В центре многолюдной толпы, сжатая со всех сторон потными телами, поражаемая зловонными дыханиями, стоит молоденькая девушка, изо всех сил стараясь не упасть в обморок. Она понимает, что если упадёт в такой толпе, её затопчут.

- Да здравствует мировая революция! Урра-а-а!!!

 В толпе происходит движение, и девушка может немного протиснуться к краю. Потом ещё. И ещё. Изо всей силы работая локтями, она, наконец, вырывается на свободу и идёт прочь от толпы по пустынной улице.

 Открыв дверь одного из домов, она попадает в длинный коридор, по обеим сторонам которого расположены двери. За одной из них слышатся громкие крики, гогот, пьяное пение, шум многих голосов. Вероятно, там царит буйное застолье. Девушка хочет открыть ближайшую дверь, чтобы зайти в свою комнату, но звуки застолья вырываются в коридор, и вместе с ними вываливается неопрятный мужчина с отвисшим животом и лоснящейся физиономией.

- А вот и наша недотрога! Ну что, красотка, долго ещё будешь препираться?
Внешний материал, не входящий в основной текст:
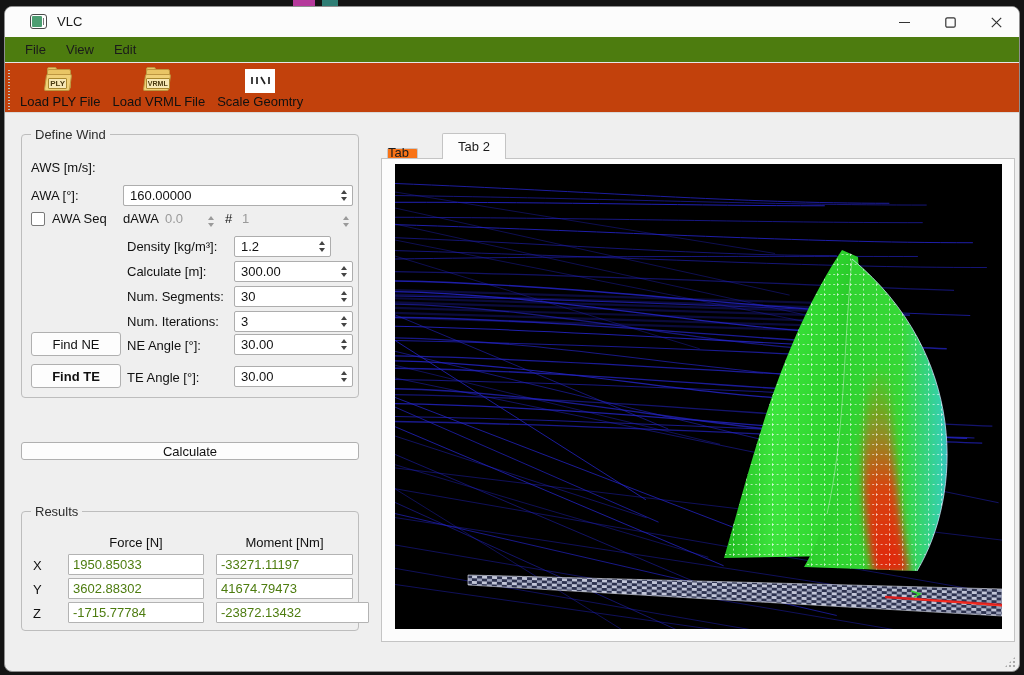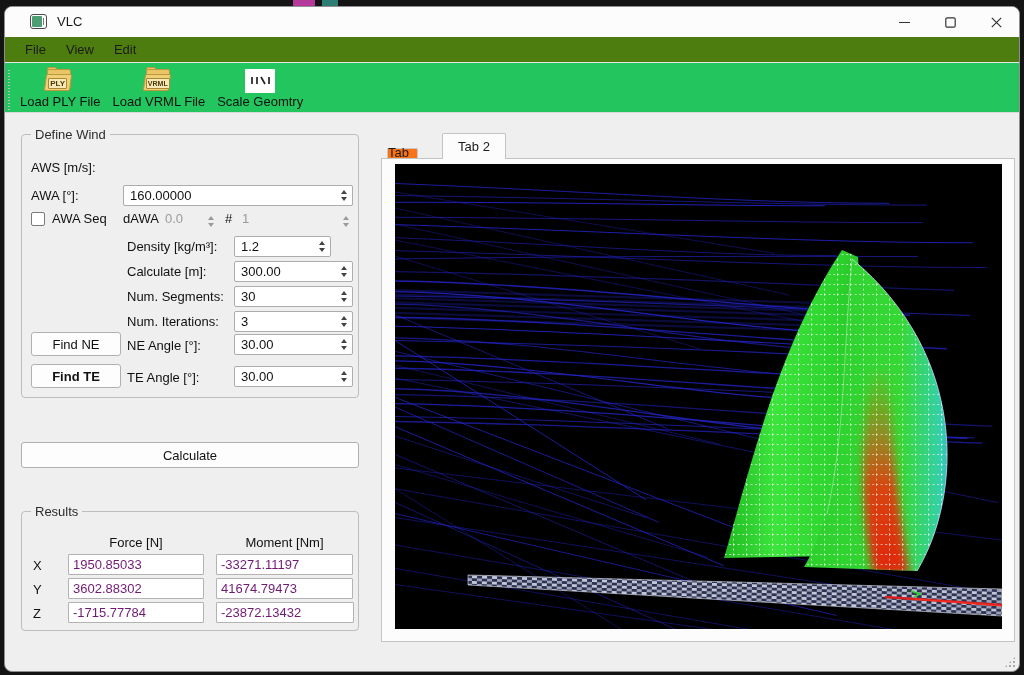--- a/index.html
+++ b/index.html
@@ -17,21 +17,21 @@
   .app-icon .slot { position:absolute; right:2px; top:3px; bottom:3px; width:1px; background:#777; }
   .title-text { position:absolute; left:52px; top:7px; font-size:13px; color:#1b1b1b; }
   .win-controls { position:absolute; right:0; top:0; height:30px; display:flex; }
   .wc { width:46px; height:30px; display:flex; align-items:center; justify-content:center; color:#333; }
   .wc svg { display:block; }
   
   .menubar { position:absolute; left:0; top:30px; right:0; height:26px; background:#4d7c0f;
              border-bottom:1px solid #e6e6e6; display:flex; align-items:center; padding-left:10px; }
   .menu-item { font-size:13px; color:#1b1b1b; padding:3px 10px; border-radius:3px; }
   
-  .toolbar { position:absolute; left:0; top:56px; right:0; height:50px; background:#22c55e;
+  .toolbar { position:absolute; left:0; top:56px; right:0; height:50px; background:#c2410c;
              border-bottom:1px solid #d9d9d9; display:flex; align-items:flex-end; }
   .tb-handle { width:5px; height:42px; margin:4px 2px 0 2px;
                background-image:repeating-linear-gradient(#bdbdbd 0 1px, transparent 1px 3px);
                background-size:2px 100%; background-repeat:no-repeat; background-position:1px 0; }
   .tb-btn { display:flex; flex-direction:column; align-items:center; justify-content:flex-end;
             padding:2px 6px 3px 6px; height:48px; border-radius:3px; }
   .tb-btn .lbl { font-size:13px; color:#111; margin-top:1px; white-space:nowrap; }
   .folder { position:relative; width:30px; height:24px; }
   .folder .back { position:absolute; left:2px; top:0; width:24px; height:20px; background:#e9c565;
                   border:1px solid #bd9640; border-radius:2px; }
@@ -58,21 +58,21 @@
   .sarrows.dis .tri-up { border-bottom-color:#9a9a9a; }
   .sarrows.dis .tri-dn { border-top-color:#9a9a9a; }
   .sarrows.bare { position:absolute; width:14px; height:20px; }
   .dis-text { color:#9a9a9a; }
   .checkbox { position:absolute; width:14px; height:14px; background:#fff; border:1px solid #7a7a7a; border-radius:2px; }
   .pbtn { position:absolute; background:#fdfdfd; border:1px solid #b0b0b0; border-radius:3px;
           font-family:"Liberation Sans",sans-serif; font-size:13px; color:#111;
           display:flex; align-items:center; justify-content:center; }
   .ledit { position:absolute; height:21px; background:#fff; border:1px solid #b3b3b3; border-radius:1px; }
   .ledit input { width:100%; height:100%; border:none; outline:none; background:transparent;
-                 font-family:"Liberation Sans",sans-serif; font-size:13px; color:#701a75; padding:0 4px; }
+                 font-family:"Liberation Sans",sans-serif; font-size:13px; color:#4d7c0f; padding:0 4px; }
   .hdr { position:absolute; font-size:13px; color:#111; text-align:center; }
   
   .tabwidget { position:absolute; left:376px; top:125px; width:638px; height:516px; }
   .tab { position:absolute; font-size:13px; color:#1b1b1b; display:flex; align-items:center; justify-content:center; }
   .tab.inactive { left:6px; top:16px; width:31px; height:23px; background:#f97316;
                   border:1px solid #c8c8c8; border-bottom:none; border-radius:2px 2px 0 0; }
   .tab.active { left:61px; top:1px; width:64px; height:26px; background:#fcfcfc;
                 border:1px solid #c4c4c4; border-bottom:none; border-radius:2px 2px 0 0; z-index:3; }
   .pane { position:absolute; left:0; top:26px; width:634px; height:484px; background:#fcfcfc;
           border:1px solid #c4c4c4; }
@@ -241,39 +241,39 @@
     <button class="pbtn" style="left:26px;top:357px;width:90px;height:24px;font-weight:bold;">Find TE</button>
     <span class="flabel" style="left:122px;top:363px;">TE Angle [°]:</span>
     <div class="spin" style="left:229px;top:359px;width:119px;">
       <input value="30.00" style="">
       <div class="sarrows">
           <div class="tri-up"></div>
           <div class="tri-dn"></div>
         </div>
     </div>
 
-    <button class="pbtn" style="left:16px;top:435px;width:338px;height:26px;">Calculate</button>
+    <button class="pbtn" style="left:16px;top:435px;width:338px;height:18px;">Calculate</button>
 
     <div class="group" style="left:16px;top:504px;width:338px;height:120px;">
       <span class="legend">Results</span>
     </div>
     <span class="hdr" style="left:63px;top:528px;width:136px;">Force [N]</span>
     <span class="hdr" style="left:211px;top:528px;width:137px;">Moment [Nm]</span>
 
     <span class="flabel" style="left:28px;top:551px;">X</span>
     <div class="ledit" style="left:63px;top:547px;width:136px;"><input value="1950.85033" style=""></div>
     <div class="ledit" style="left:211px;top:547px;width:137px;"><input value="-33271.11197" style=""></div>
 
     <span class="flabel" style="left:28px;top:575px;">Y</span>
     <div class="ledit" style="left:63px;top:571px;width:136px;"><input value="3602.88302" style=""></div>
     <div class="ledit" style="left:211px;top:571px;width:137px;"><input value="41674.79473" style=""></div>
 
     <span class="flabel" style="left:28px;top:599px;">Z</span>
     <div class="ledit" style="left:63px;top:595px;width:136px;"><input value="-1715.77784" style=""></div>
-    <div class="ledit" style="left:211px;top:595px;width:138px;"><input value="-23872.13432" style=""></div>
+    <div class="ledit" style="left:211px;top:595px;width:153px;"><input value="-23872.13432" style=""></div>
 
     <div class="tabwidget">
       <div class="tab inactive">Tab 1</div>
       <div class="tab active">Tab 2</div>
       <div class="pane">
         <div class="glcanvas">
           <svg viewBox="0 0 607 465">
             <defs>
               <linearGradient id="maing" x1="330" y1="0" x2="470" y2="0" gradientUnits="userSpaceOnUse">
                 <stop offset="0" stop-color="#21bb21"></stop>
 Мужчина приближается к девушке, дыша не неё винным перегаром, и протягивает к ней испачканные чем-то жирным руки. В ужасе девушка выскакивает наружу и стремглав мчится по пустынным улицам прочь…

 Увидев какую-то дверь, она забегает в неё, и попадает в заводской цех. Здесь стоит оглушительный шум от работающих станков. Нельзя ничего услышать, даже если кричать изо всех сил.
 Около одного из станков стоит женщина средних лет, рядом с ней мужчина в рабочем комбинезоне. Женщина поранила руку и знаками пытается что-то объяснить мужчине. Мужчина смотрит на неё злыми глазами, потом, с досадой махнув рукой, уходит. Из глаз женщины текут слёзы. Она отключает станок и выходит из цеха.
Она идёт в отдел кадров, подавать заявление об уходе по собственному желанию.
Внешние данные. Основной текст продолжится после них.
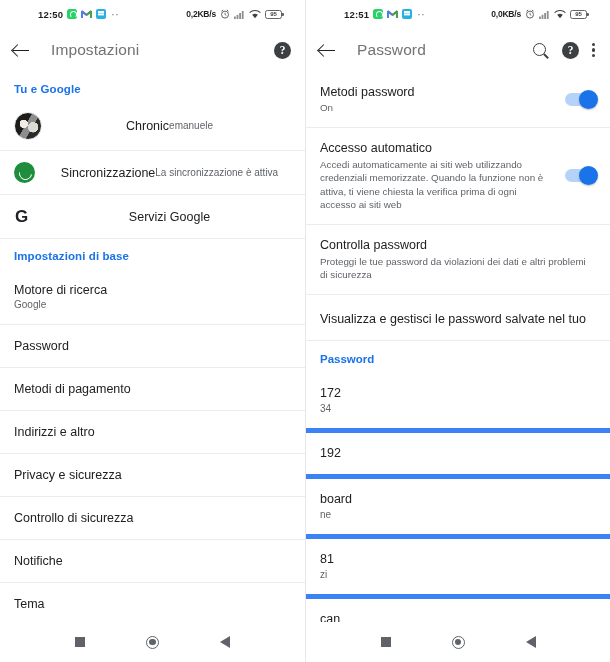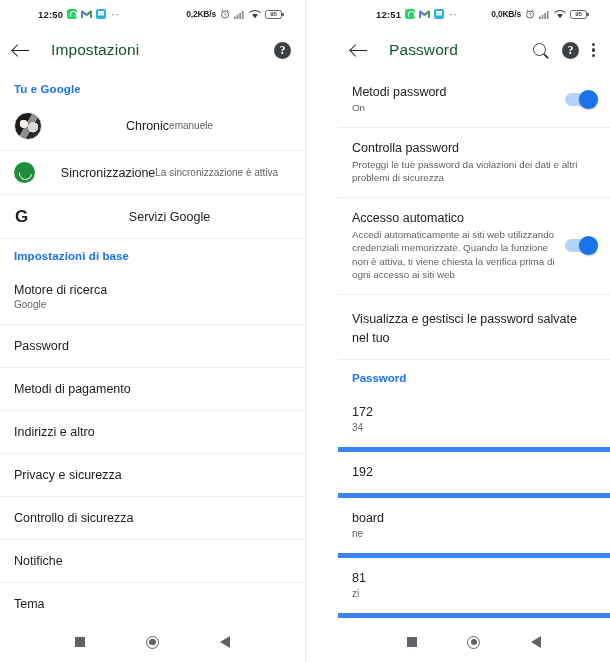--- a/index.html
+++ b/index.html
@@ -11,21 +11,21 @@
   }
   .screens { display: flex; width: 610px; height: 502px; }
   .phone {
     width: 305px; height: 662px;
     background: #ffffff;
     position: relative;
     overflow: hidden;
     display: flex;
     flex-direction: column;
   }
-  .phone.right { border-left: 1px solid #e8e8e8; padding-left: 32px; }
+  .phone.right { border-left: 1px solid #e8e8e8; }
 
   
   .statusbar {
     height: 28px;
     display: flex;
     align-items: center;
     padding: 0 9px;
     font-size: 9.5px;
     color: #1f1f1f;
     flex: 0 0 auto;
@@ -56,21 +56,21 @@
   .appbar {
     height: 44px;
     display: flex;
     align-items: center;
     padding: 0 10px 0 12px;
     flex: 0 0 auto;
     background: #fff;
   }
   .appbar .title {
     font-size: 15.5px;
-    color: #14532d;
+    color: #737373;
     margin-left: 20px;
     font-weight: 400;
     letter-spacing: .1px;
   }
   .bar-icons { margin-left: auto; display: flex; align-items: center; gap: 13px; padding-right: 4px; }
 
   .back-arrow { width: 19px; height: 19px; position: relative; cursor: pointer; }
   .back-arrow::before { content: ""; position: absolute; left: 1px; top: 9px; width: 16px; height: 1.6px; background: #202124; }
   .back-arrow::after { content: ""; position: absolute; left: 1px; top: 5px; width: 8px; height: 8px;
         border-left: 1.6px solid #202124; border-bottom: 1.6px solid #202124; transform: rotate(45deg); }
@@ -370,32 +370,32 @@
           <div class="ptitle">Metodi password</div>
           <div class="psmall">On</div>
         </div>
         <div class="toggle">
           <div class="knob"></div>
         </div>
       </div>
 
       <div class="prow">
         <div class="ptexts">
+          <div class="ptitle">Accesso automatico</div>
+          <div class="pdesc">Accedi automaticamente ai siti web utilizzando credenziali memorizzate. Quando la funzione non è attiva, ti viene chiesta la verifica prima di ogni accesso ai siti web</div>
+        </div>
+        <div class="toggle">
+          <div class="knob"></div>
+        </div>
+      </div>
+
+      <div class="prow">
+        <div class="ptexts">
           <div class="ptitle">Controlla password</div>
           <div class="pdesc">Proteggi le tue password da violazioni dei dati e altri problemi di sicurezza</div>
-        </div>
-      </div>
-
-      <div class="prow">
-        <div class="ptexts">
-          <div class="ptitle">Accesso automatico</div>
-          <div class="pdesc">Accedi automaticamente ai siti web utilizzando credenziali memorizzate. Quando la funzione non è attiva, ti viene chiesta la verifica prima di ogni accesso ai siti web</div>
-        </div>
-        <div class="toggle">
-          <div class="knob"></div>
         </div>
       </div>
 
       <div class="link-row">
         <span class="lt">Visualizza e gestisci le password salvate nel tuo</span>
       </div>
 
       <div class="pw-head">Password</div>
 
       <div class="pw-item">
 Подойдя к кабинету, женщина открывает дверь и войдя в нее, попадает в слабо освещённый сарай. В плошке теплится свечка, в маленькое окошко видны предрассветные сумерки. Она садится на низкий табурет и начинает доить корову.
Закончив, она поднимается, берёт ведро с молоком и идёт в дом.
 В доме по стенам расставлены лавки, под потолком развешены пучки трав. Она ставит ведро на лавку рядом с другим ведром, в котором налита вода. Накрыв молоко чистым полотенцем, женщина затапливает печь. К ней подходит большой пушистый кот и умильно мурлыкает, выпрашивая молоко…


Открыв глаза, Полина увидела, что уже утро, что солнце светит прямо ей в лицо, и что Пелагея возится у печи.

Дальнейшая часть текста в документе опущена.